[WHAT THE EXERCISE ASKS]: Among the entries below, one stretch runs from the line that contains "order date: 2016-08-26 -> 2016-08-23" through the line that contains "total: 2613.70 -> 2862.68". Repeat that stretch exactly, ends included, and only that.

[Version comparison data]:
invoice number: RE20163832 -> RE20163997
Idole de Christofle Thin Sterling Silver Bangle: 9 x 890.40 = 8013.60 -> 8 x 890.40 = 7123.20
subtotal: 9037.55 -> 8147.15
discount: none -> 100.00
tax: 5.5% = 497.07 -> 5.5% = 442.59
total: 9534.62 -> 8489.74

---

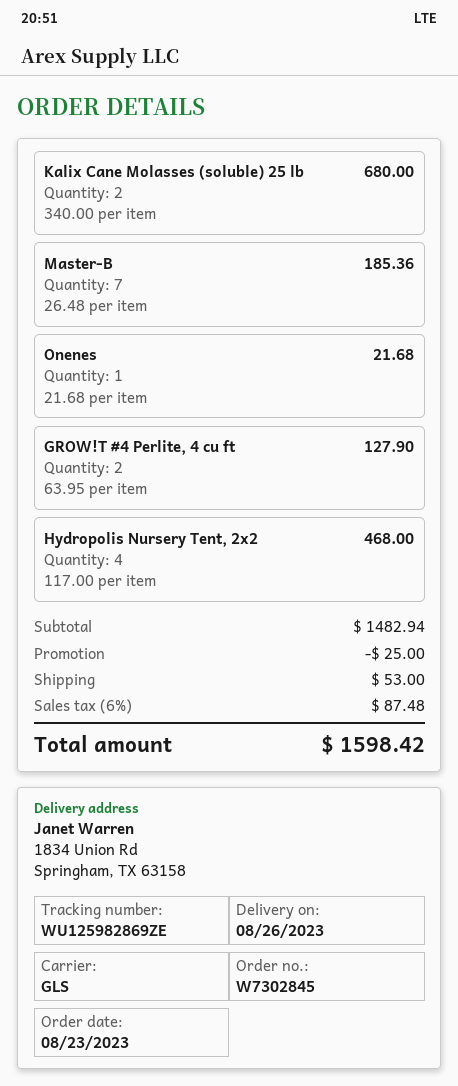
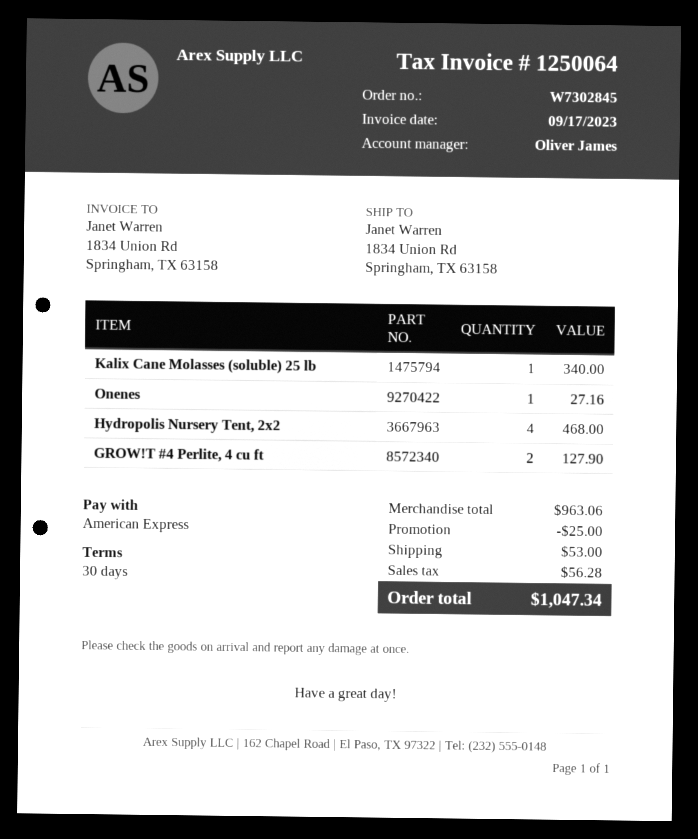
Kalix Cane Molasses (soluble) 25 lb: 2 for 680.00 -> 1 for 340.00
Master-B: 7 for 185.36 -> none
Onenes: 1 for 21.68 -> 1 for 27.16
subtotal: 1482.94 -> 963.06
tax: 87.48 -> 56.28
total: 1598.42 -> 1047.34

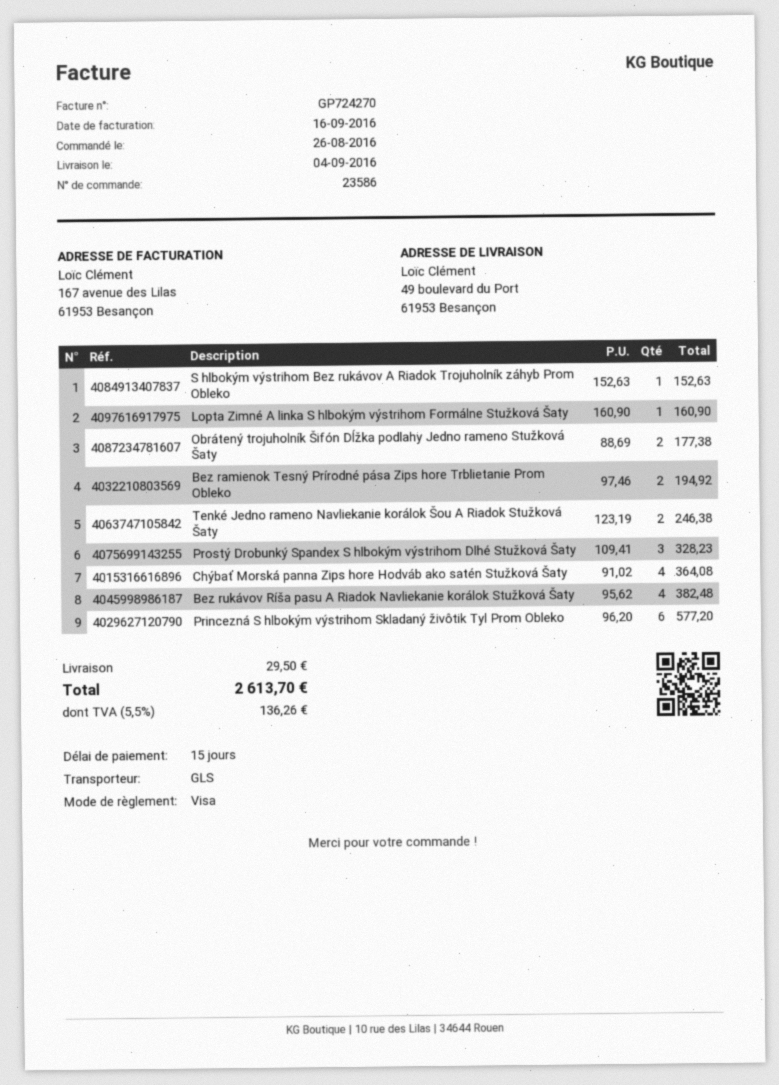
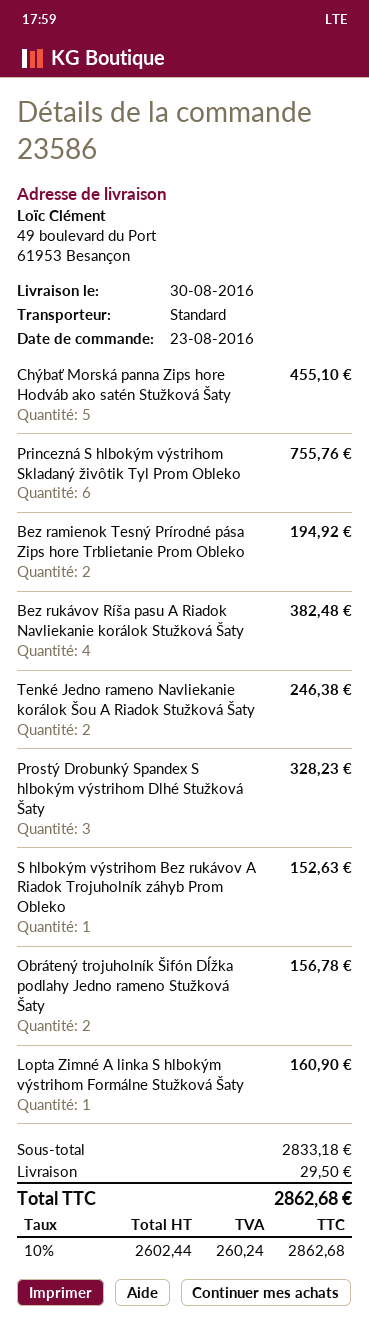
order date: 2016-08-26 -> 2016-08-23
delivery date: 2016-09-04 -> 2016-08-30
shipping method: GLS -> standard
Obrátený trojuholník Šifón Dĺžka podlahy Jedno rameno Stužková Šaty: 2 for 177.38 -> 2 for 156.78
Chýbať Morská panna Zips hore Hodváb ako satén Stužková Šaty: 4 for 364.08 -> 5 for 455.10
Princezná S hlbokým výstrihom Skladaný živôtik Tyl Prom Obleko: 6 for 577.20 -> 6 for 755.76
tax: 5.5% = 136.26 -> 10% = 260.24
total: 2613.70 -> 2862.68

...

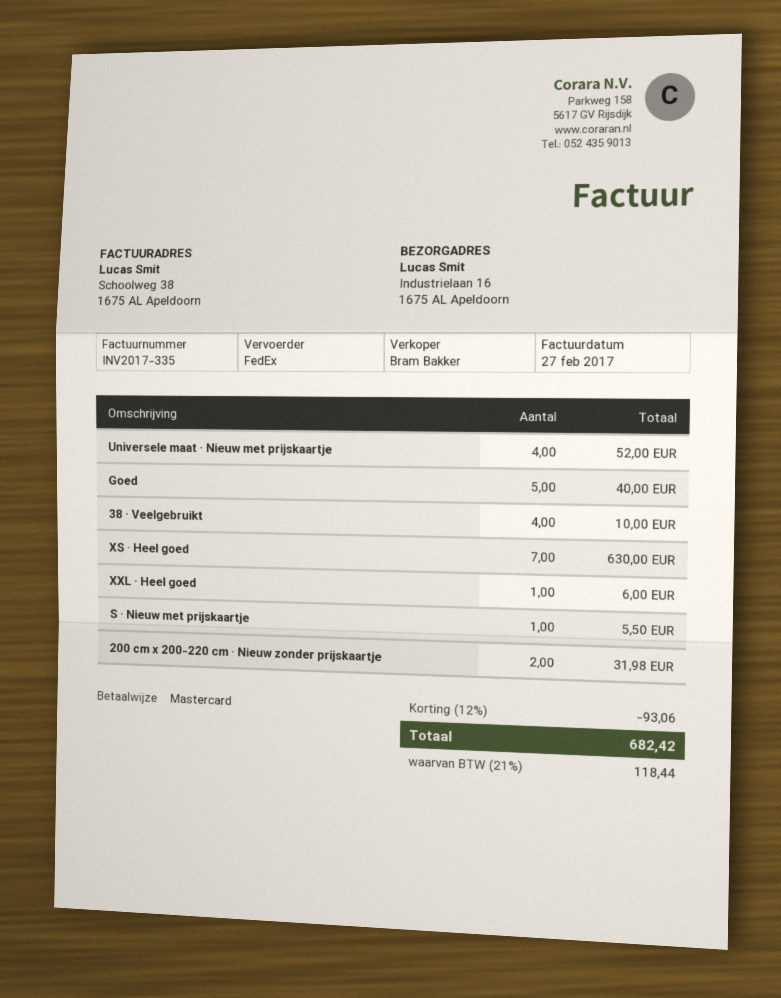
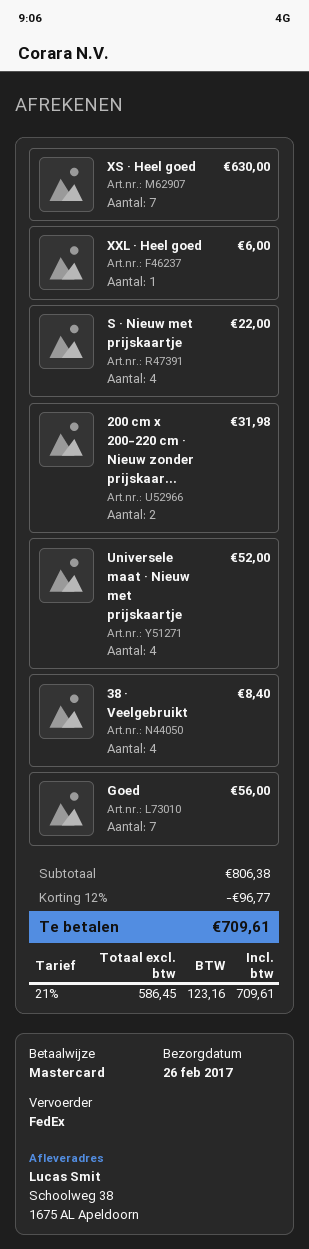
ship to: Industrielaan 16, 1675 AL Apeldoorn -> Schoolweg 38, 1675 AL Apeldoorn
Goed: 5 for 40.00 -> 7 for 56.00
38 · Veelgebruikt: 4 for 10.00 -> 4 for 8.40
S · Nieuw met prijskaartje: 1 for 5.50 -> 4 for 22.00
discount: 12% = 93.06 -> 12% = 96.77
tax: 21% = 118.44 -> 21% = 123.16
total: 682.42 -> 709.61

[RESPONSE TO THE EXERCISE]:
order date: 2016-08-26 -> 2016-08-23
delivery date: 2016-09-04 -> 2016-08-30
shipping method: GLS -> standard
Obrátený trojuholník Šifón Dĺžka podlahy Jedno rameno Stužková Šaty: 2 for 177.38 -> 2 for 156.78
Chýbať Morská panna Zips hore Hodváb ako satén Stužková Šaty: 4 for 364.08 -> 5 for 455.10
Princezná S hlbokým výstrihom Skladaný živôtik Tyl Prom Obleko: 6 for 577.20 -> 6 for 755.76
tax: 5.5% = 136.26 -> 10% = 260.24
total: 2613.70 -> 2862.68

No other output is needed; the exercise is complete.